[Dataset extract — start]

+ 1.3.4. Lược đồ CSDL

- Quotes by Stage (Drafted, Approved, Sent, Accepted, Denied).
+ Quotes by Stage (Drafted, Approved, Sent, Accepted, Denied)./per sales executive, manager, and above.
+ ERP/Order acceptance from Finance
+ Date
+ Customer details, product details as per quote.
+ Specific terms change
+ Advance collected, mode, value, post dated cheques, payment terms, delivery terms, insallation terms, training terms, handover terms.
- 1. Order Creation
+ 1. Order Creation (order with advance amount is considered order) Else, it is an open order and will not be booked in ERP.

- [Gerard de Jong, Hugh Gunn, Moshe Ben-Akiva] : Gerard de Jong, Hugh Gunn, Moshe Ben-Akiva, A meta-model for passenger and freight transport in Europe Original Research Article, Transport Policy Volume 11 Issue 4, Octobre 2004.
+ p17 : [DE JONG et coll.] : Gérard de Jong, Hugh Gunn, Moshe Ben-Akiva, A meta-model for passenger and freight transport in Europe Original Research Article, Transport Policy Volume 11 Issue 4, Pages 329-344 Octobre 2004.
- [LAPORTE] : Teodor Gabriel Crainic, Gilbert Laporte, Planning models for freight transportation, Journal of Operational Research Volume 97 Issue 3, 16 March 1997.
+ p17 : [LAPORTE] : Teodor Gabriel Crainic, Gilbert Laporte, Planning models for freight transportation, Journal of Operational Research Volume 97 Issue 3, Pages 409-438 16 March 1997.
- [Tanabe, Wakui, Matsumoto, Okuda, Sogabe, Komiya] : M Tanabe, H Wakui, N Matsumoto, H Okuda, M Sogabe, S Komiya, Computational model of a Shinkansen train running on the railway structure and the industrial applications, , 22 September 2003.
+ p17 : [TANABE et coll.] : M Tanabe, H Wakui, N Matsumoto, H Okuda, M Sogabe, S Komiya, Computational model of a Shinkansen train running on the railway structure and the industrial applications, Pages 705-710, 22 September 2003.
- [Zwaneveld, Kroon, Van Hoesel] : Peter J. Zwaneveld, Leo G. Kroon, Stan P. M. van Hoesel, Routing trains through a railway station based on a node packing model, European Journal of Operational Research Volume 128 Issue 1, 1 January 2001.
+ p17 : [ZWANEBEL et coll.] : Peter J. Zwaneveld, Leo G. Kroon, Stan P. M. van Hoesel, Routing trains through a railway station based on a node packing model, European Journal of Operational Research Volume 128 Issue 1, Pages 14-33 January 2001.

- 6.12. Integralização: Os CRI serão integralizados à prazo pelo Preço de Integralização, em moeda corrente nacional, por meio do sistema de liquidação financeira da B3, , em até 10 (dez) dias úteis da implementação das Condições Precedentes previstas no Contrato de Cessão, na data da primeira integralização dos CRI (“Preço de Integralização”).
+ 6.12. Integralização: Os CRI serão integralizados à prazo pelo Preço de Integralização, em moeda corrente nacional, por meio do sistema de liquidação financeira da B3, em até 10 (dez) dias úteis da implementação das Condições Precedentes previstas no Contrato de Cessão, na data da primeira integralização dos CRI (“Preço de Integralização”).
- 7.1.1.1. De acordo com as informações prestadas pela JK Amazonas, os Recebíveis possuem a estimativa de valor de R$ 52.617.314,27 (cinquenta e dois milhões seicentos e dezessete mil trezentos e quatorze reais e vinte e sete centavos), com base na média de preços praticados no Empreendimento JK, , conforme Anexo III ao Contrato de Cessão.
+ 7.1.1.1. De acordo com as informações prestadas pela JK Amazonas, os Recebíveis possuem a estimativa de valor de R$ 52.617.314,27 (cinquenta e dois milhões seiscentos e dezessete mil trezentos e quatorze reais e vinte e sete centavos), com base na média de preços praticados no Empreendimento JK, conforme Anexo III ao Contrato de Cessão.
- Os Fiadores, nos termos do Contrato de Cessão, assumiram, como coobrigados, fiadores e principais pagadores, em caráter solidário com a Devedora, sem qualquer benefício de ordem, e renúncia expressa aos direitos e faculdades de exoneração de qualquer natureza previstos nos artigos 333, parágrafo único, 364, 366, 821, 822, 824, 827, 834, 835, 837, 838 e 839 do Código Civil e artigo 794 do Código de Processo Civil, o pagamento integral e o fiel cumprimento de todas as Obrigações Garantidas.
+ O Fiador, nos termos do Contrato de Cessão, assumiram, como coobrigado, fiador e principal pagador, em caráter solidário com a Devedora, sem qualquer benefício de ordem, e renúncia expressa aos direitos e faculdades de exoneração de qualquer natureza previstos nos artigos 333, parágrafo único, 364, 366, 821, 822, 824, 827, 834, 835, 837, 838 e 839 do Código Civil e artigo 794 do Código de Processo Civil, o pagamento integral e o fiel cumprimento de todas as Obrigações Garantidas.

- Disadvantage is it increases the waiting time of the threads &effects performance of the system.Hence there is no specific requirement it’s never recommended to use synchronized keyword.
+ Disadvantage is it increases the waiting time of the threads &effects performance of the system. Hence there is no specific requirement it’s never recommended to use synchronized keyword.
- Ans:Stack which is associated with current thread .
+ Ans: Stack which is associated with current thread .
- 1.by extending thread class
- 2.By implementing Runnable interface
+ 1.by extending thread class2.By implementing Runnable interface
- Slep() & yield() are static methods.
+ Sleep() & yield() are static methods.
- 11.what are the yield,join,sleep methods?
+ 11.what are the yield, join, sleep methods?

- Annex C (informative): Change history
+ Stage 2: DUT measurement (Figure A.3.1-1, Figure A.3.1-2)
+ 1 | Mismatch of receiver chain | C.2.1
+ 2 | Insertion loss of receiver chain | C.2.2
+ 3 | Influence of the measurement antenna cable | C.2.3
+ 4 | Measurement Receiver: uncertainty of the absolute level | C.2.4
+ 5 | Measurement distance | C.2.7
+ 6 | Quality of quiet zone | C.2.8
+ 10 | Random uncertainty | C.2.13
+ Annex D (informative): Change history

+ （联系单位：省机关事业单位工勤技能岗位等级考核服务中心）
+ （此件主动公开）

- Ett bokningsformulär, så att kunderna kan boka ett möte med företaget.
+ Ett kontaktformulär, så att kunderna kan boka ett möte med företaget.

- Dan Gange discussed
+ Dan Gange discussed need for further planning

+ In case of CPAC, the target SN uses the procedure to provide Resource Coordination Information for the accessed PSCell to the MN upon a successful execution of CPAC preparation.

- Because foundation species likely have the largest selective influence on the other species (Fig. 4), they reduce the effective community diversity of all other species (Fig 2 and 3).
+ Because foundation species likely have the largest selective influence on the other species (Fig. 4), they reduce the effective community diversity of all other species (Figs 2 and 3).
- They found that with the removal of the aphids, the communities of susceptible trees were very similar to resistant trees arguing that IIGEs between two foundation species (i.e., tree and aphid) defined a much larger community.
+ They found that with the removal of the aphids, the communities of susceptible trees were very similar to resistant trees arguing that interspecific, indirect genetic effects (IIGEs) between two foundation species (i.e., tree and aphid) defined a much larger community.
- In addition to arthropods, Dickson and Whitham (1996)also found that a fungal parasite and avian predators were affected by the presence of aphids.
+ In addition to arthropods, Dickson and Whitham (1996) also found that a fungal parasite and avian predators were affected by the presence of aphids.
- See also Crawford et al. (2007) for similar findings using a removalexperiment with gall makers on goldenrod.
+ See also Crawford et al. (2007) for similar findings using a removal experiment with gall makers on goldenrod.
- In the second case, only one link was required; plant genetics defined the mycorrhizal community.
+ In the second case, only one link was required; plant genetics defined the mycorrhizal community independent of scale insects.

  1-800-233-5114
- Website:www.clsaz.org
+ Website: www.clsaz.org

[Dataset extract — finish]

Problem details: Transcribe each of the records verbatim.

Answer box:
+ 1.3.4. Lược đồ CSDL

- Quotes by Stage (Drafted, Approved, Sent, Accepted, Denied).
+ Quotes by Stage (Drafted, Approved, Sent, Accepted, Denied)./per sales executive, manager, and above.
+ ERP/Order acceptance from Finance
+ Date
+ Customer details, product details as per quote.
+ Specific terms change
+ Advance collected, mode, value, post dated cheques, payment terms, delivery terms, insallation terms, training terms, handover terms.
- 1. Order Creation
+ 1. Order Creation (order with advance amount is considered order) Else, it is an open order and will not be booked in ERP.

- [Gerard de Jong, Hugh Gunn, Moshe Ben-Akiva] : Gerard de Jong, Hugh Gunn, Moshe Ben-Akiva, A meta-model for passenger and freight transport in Europe Original Research Article, Transport Policy Volume 11 Issue 4, Octobre 2004.
+ p17 : [DE JONG et coll.] : Gérard de Jong, Hugh Gunn, Moshe Ben-Akiva, A meta-model for passenger and freight transport in Europe Original Research Article, Transport Policy Volume 11 Issue 4, Pages 329-344 Octobre 2004.
- [LAPORTE] : Teodor Gabriel Crainic, Gilbert Laporte, Planning models for freight transportation, Journal of Operational Research Volume 97 Issue 3, 16 March 1997.
+ p17 : [LAPORTE] : Teodor Gabriel Crainic, Gilbert Laporte, Planning models for freight transportation, Journal of Operational Research Volume 97 Issue 3, Pages 409-438 16 March 1997.
- [Tanabe, Wakui, Matsumoto, Okuda, Sogabe, Komiya] : M Tanabe, H Wakui, N Matsumoto, H Okuda, M Sogabe, S Komiya, Computational model of a Shinkansen train running on the railway structure and the industrial applications, , 22 September 2003.
+ p17 : [TANABE et coll.] : M Tanabe, H Wakui, N Matsumoto, H Okuda, M Sogabe, S Komiya, Computational model of a Shinkansen train running on the railway structure and the industrial applications, Pages 705-710, 22 September 2003.
- [Zwaneveld, Kroon, Van Hoesel] : Peter J. Zwaneveld, Leo G. Kroon, Stan P. M. van Hoesel, Routing trains through a railway station based on a node packing model, European Journal of Operational Research Volume 128 Issue 1, 1 January 2001.
+ p17 : [ZWANEBEL et coll.] : Peter J. Zwaneveld, Leo G. Kroon, Stan P. M. van Hoesel, Routing trains through a railway station based on a node packing model, European Journal of Operational Research Volume 128 Issue 1, Pages 14-33 January 2001.

- 6.12. Integralização: Os CRI serão integralizados à prazo pelo Preço de Integralização, em moeda corrente nacional, por meio do sistema de liquidação financeira da B3, , em até 10 (dez) dias úteis da implementação das Condições Precedentes previstas no Contrato de Cessão, na data da primeira integralização dos CRI (“Preço de Integralização”).
+ 6.12. Integralização: Os CRI serão integralizados à prazo pelo Preço de Integralização, em moeda corrente nacional, por meio do sistema de liquidação financeira da B3, em até 10 (dez) dias úteis da implementação das Condições Precedentes previstas no Contrato de Cessão, na data da primeira integralização dos CRI (“Preço de Integralização”).
- 7.1.1.1. De acordo com as informações prestadas pela JK Amazonas, os Recebíveis possuem a estimativa de valor de R$ 52.617.314,27 (cinquenta e dois milhões seicentos e dezessete mil trezentos e quatorze reais e vinte e sete centavos), com base na média de preços praticados no Empreendimento JK, , conforme Anexo III ao Contrato de Cessão.
+ 7.1.1.1. De acordo com as informações prestadas pela JK Amazonas, os Recebíveis possuem a estimativa de valor de R$ 52.617.314,27 (cinquenta e dois milhões seiscentos e dezessete mil trezentos e quatorze reais e vinte e sete centavos), com base na média de preços praticados no Empreendimento JK, conforme Anexo III ao Contrato de Cessão.
- Os Fiadores, nos termos do Contrato de Cessão, assumiram, como coobrigados, fiadores e principais pagadores, em caráter solidário com a Devedora, sem qualquer benefício de ordem, e renúncia expressa aos direitos e faculdades de exoneração de qualquer natureza previstos nos artigos 333, parágrafo único, 364, 366, 821, 822, 824, 827, 834, 835, 837, 838 e 839 do Código Civil e artigo 794 do Código de Processo Civil, o pagamento integral e o fiel cumprimento de todas as Obrigações Garantidas.
+ O Fiador, nos termos do Contrato de Cessão, assumiram, como coobrigado, fiador e principal pagador, em caráter solidário com a Devedora, sem qualquer benefício de ordem, e renúncia expressa aos direitos e faculdades de exoneração de qualquer natureza previstos nos artigos 333, parágrafo único, 364, 366, 821, 822, 824, 827, 834, 835, 837, 838 e 839 do Código Civil e artigo 794 do Código de Processo Civil, o pagamento integral e o fiel cumprimento de todas as Obrigações Garantidas.

- Disadvantage is it increases the waiting time of the threads &effects performance of the system.Hence there is no specific requirement it’s never recommended to use synchronized keyword.
+ Disadvantage is it increases the waiting time of the threads &effects performance of the system. Hence there is no specific requirement it’s never recommended to use synchronized keyword.
- Ans:Stack which is associated with current thread .
+ Ans: Stack which is associated with current thread .
- 1.by extending thread class
- 2.By implementing Runnable interface
+ 1.by extending thread class2.By implementing Runnable interface
- Slep() & yield() are static methods.
+ Sleep() & yield() are static methods.
- 11.what are the yield,join,sleep methods?
+ 11.what are the yield, join, sleep methods?

- Annex C (informative): Change history
+ Stage 2: DUT measurement (Figure A.3.1-1, Figure A.3.1-2)
+ 1 | Mismatch of receiver chain | C.2.1
+ 2 | Insertion loss of receiver chain | C.2.2
+ 3 | Influence of the measurement antenna cable | C.2.3
+ 4 | Measurement Receiver: uncertainty of the absolute level | C.2.4
+ 5 | Measurement distance | C.2.7
+ 6 | Quality of quiet zone | C.2.8
+ 10 | Random uncertainty | C.2.13
+ Annex D (informative): Change history

+ （联系单位：省机关事业单位工勤技能岗位等级考核服务中心）
+ （此件主动公开）

- Ett bokningsformulär, så att kunderna kan boka ett möte med företaget.
+ Ett kontaktformulär, så att kunderna kan boka ett möte med företaget.

- Dan Gange discussed
+ Dan Gange discussed need for further planning

+ In case of CPAC, the target SN uses the procedure to provide Resource Coordination Information for the accessed PSCell to the MN upon a successful execution of CPAC preparation.

- Because foundation species likely have the largest selective influence on the other species (Fig. 4), they reduce the effective community diversity of all other species (Fig 2 and 3).
+ Because foundation species likely have the largest selective influence on the other species (Fig. 4), they reduce the effective community diversity of all other species (Figs 2 and 3).
- They found that with the removal of the aphids, the communities of susceptible trees were very similar to resistant trees arguing that IIGEs between two foundation species (i.e., tree and aphid) defined a much larger community.
+ They found that with the removal of the aphids, the communities of susceptible trees were very similar to resistant trees arguing that interspecific, indirect genetic effects (IIGEs) between two foundation species (i.e., tree and aphid) defined a much larger community.
- In addition to arthropods, Dickson and Whitham (1996)also found that a fungal parasite and avian predators were affected by the presence of aphids.
+ In addition to arthropods, Dickson and Whitham (1996) also found that a fungal parasite and avian predators were affected by the presence of aphids.
- See also Crawford et al. (2007) for similar findings using a removalexperiment with gall makers on goldenrod.
+ See also Crawford et al. (2007) for similar findings using a removal experiment with gall makers on goldenrod.
- In the second case, only one link was required; plant genetics defined the mycorrhizal community.
+ In the second case, only one link was required; plant genetics defined the mycorrhizal community independent of scale insects.

  1-800-233-5114
- Website:www.clsaz.org
+ Website: www.clsaz.org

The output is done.